(Itemized modification records)
BEGIN

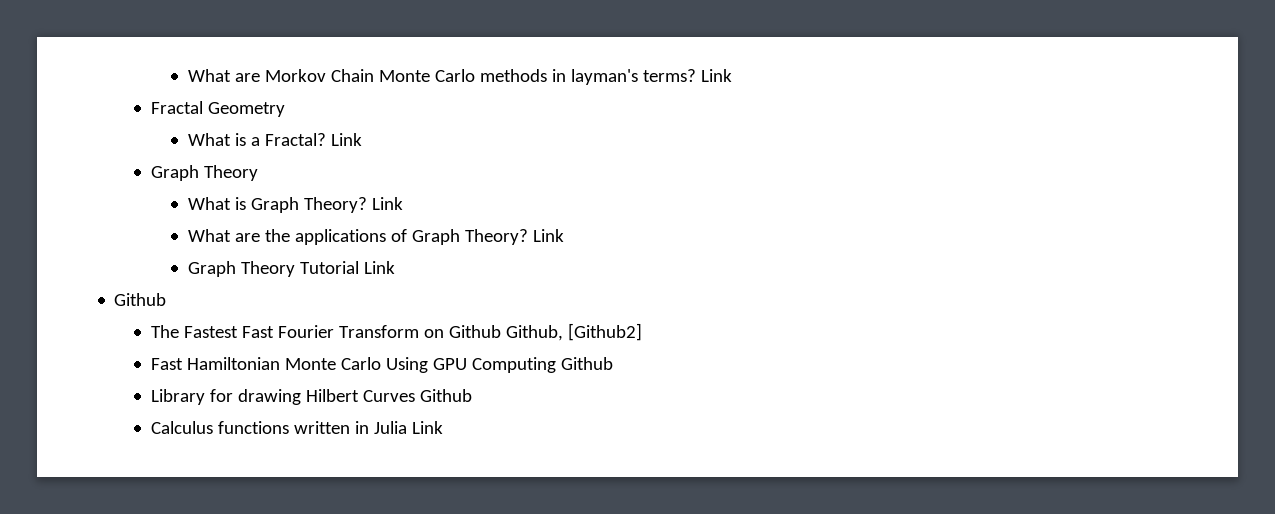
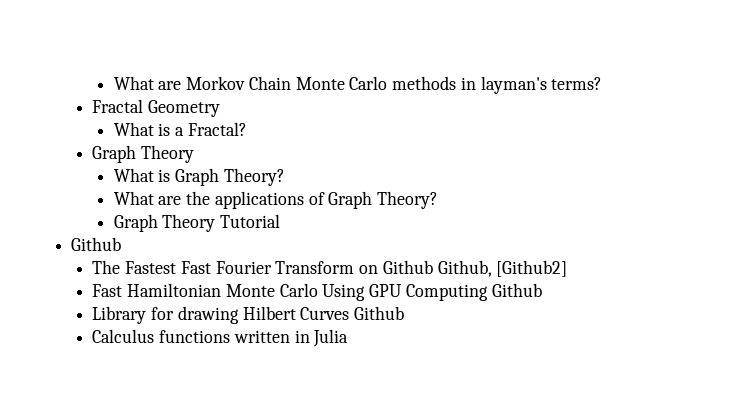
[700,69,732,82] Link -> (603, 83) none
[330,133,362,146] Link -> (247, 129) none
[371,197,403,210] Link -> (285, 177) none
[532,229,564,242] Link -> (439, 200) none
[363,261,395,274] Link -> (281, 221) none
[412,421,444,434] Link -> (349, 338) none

END

From the line containing "[330,133,362,146] Link -> (247, 129) none" down to the last line of the data above, copy every line exactly; leave out all other lines.

Task response:
[330,133,362,146] Link -> (247, 129) none
[371,197,403,210] Link -> (285, 177) none
[532,229,564,242] Link -> (439, 200) none
[363,261,395,274] Link -> (281, 221) none
[412,421,444,434] Link -> (349, 338) none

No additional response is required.